- Your goal -
Lift out each line of the data that holds "font".

- Record excerpts -
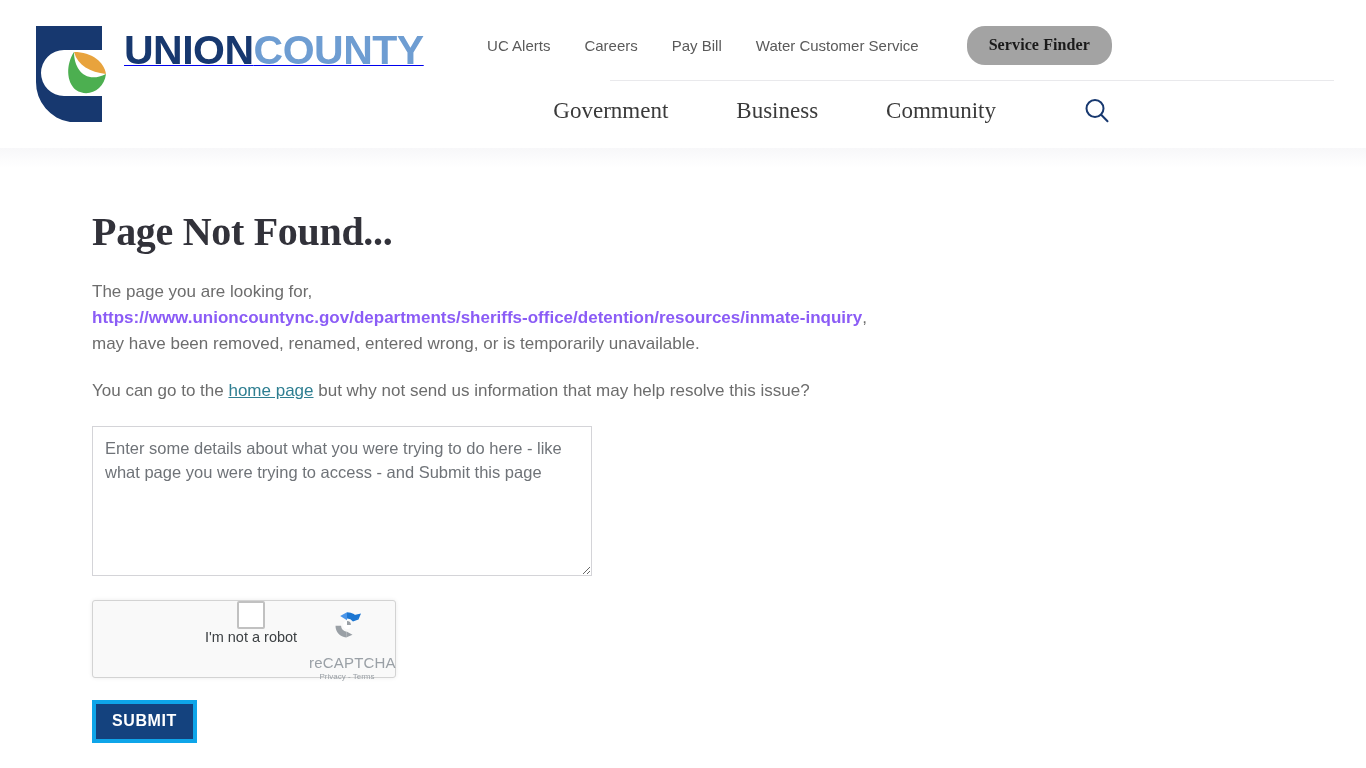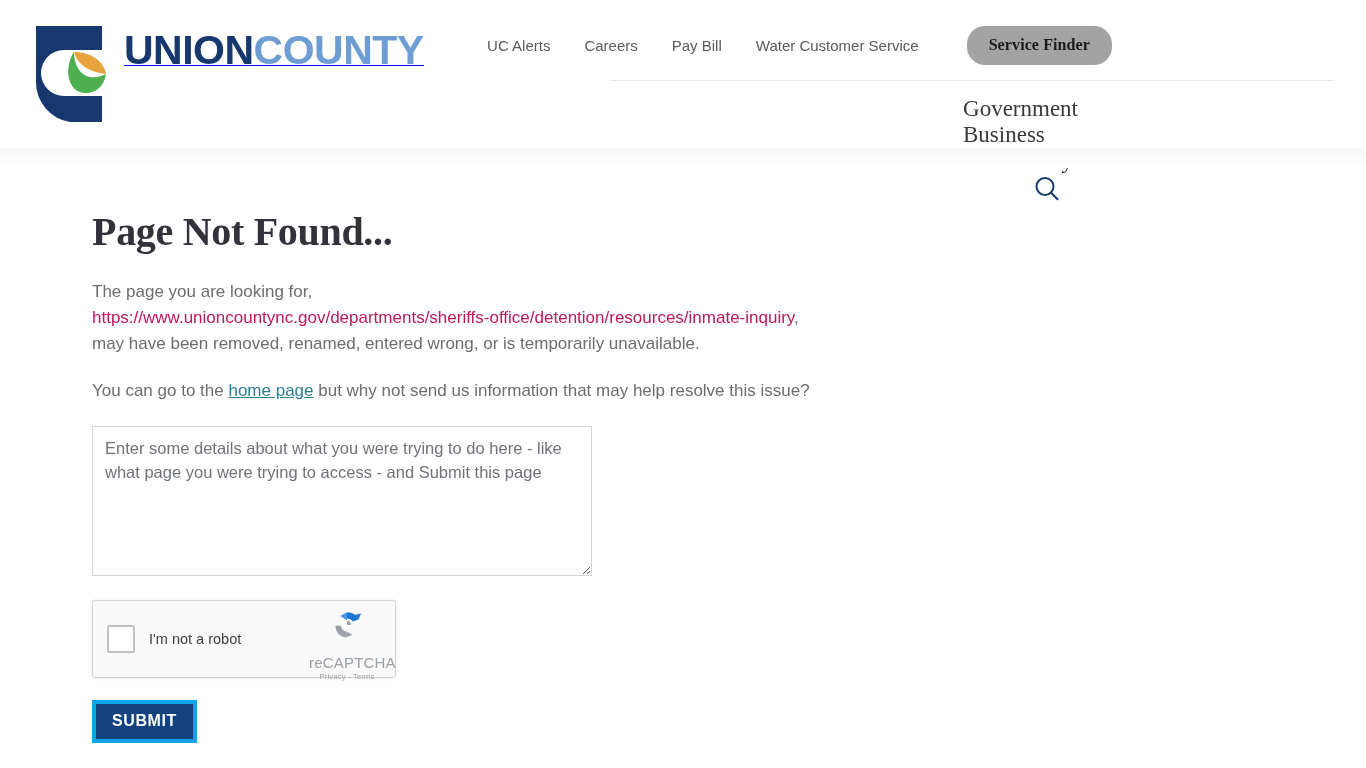--- a/index.html
+++ b/index.html
@@ -110,7 +110,7 @@
     right: 32px;
     top: 96px;
     display: flex;
-    flex-direction: column;
+    align-items: center;
   }
   .nav-link {
     font-family: "Liberation Serif", serif;

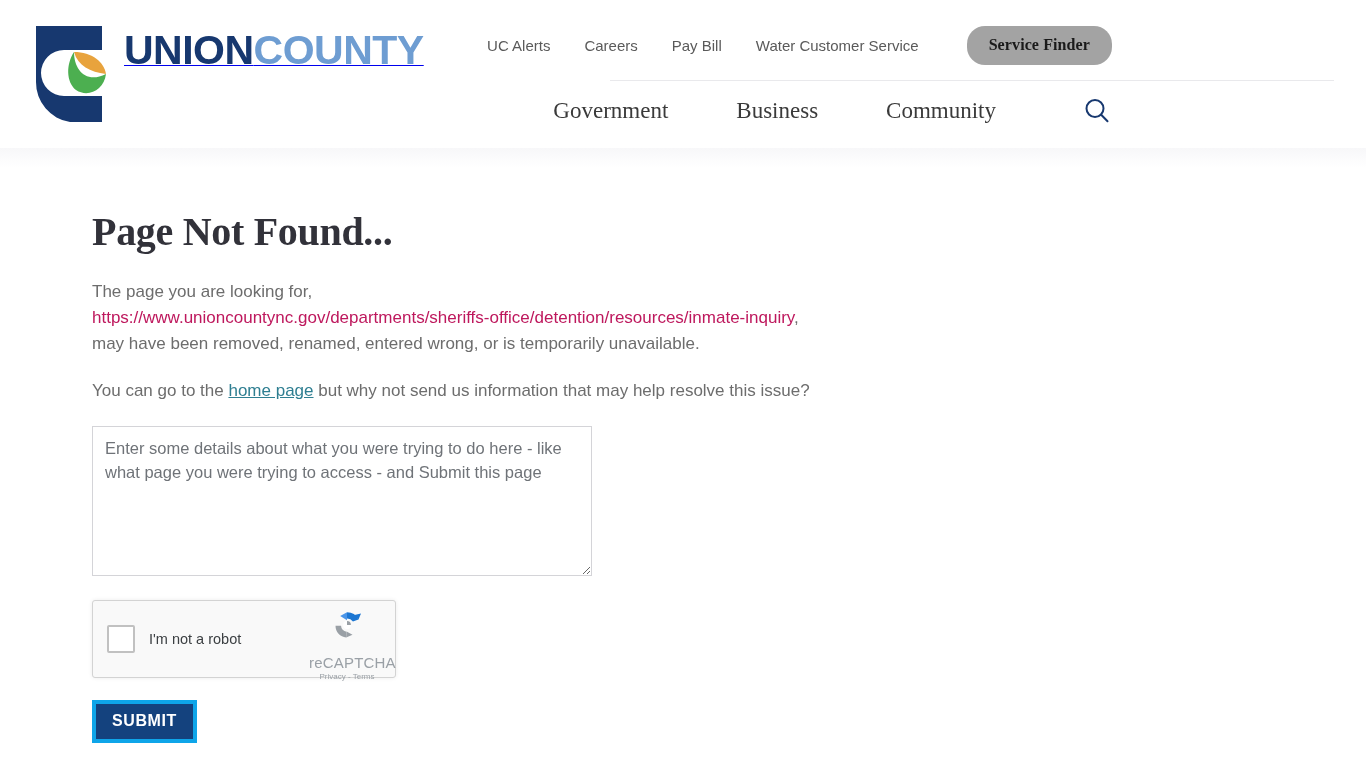--- a/index.html
+++ b/index.html
@@ -161,8 +161,8 @@
     max-width: 1060px;
   }
   .bad-url {
-    font-weight: normal;
-    color: #be185d;
+    font-weight: bold;
+    color: #8b5cf6;
     word-break: break-all;
   }
   .home-link {

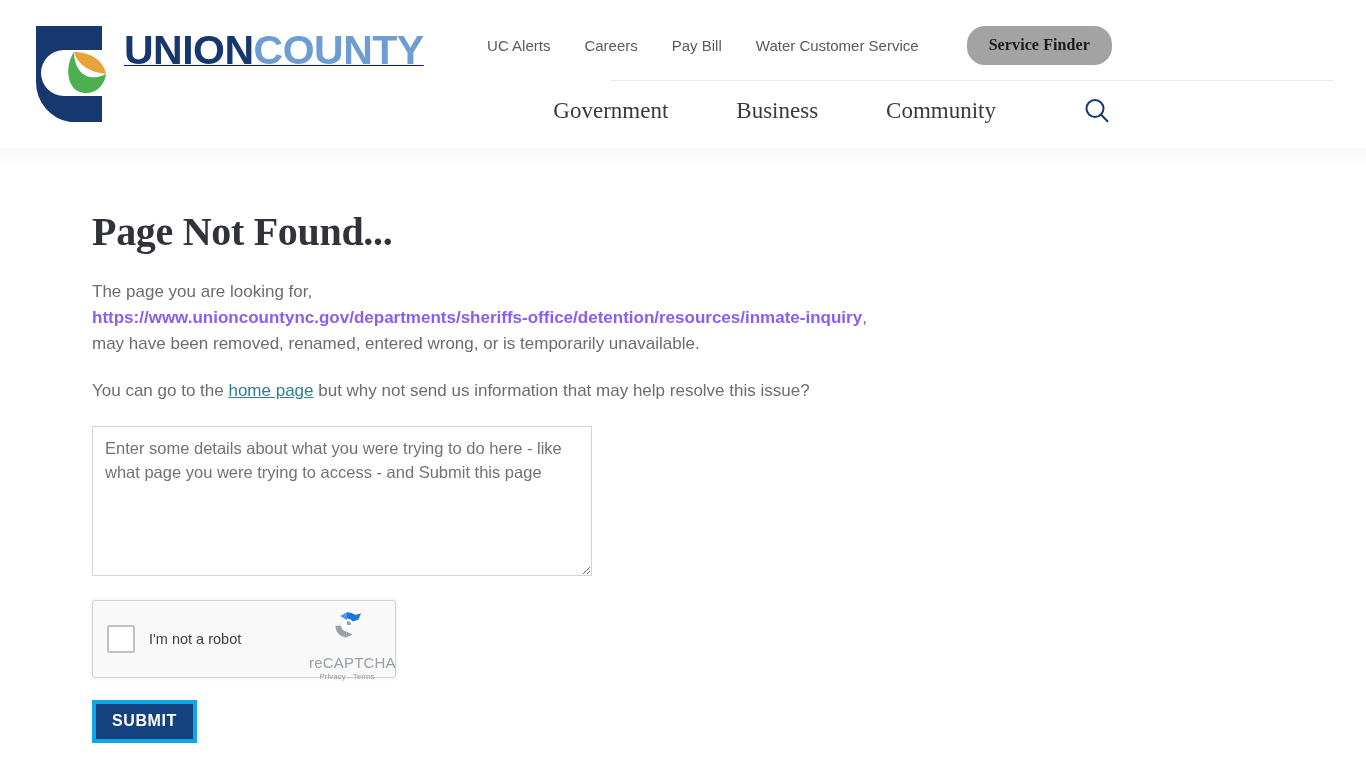--- a/index.html
+++ b/index.html
@@ -199,6 +199,7 @@
     position: relative;
     margin-bottom: 22px;
     box-shadow: 0 0 4px rgba(0,0,0,0.08);
+    flex-direction: column;
   }
   .recaptcha-check {
     width: 28px;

- Result of the exercise -
     font-family: "Liberation Serif", serif;
-    font-weight: normal;
+    font-weight: bold;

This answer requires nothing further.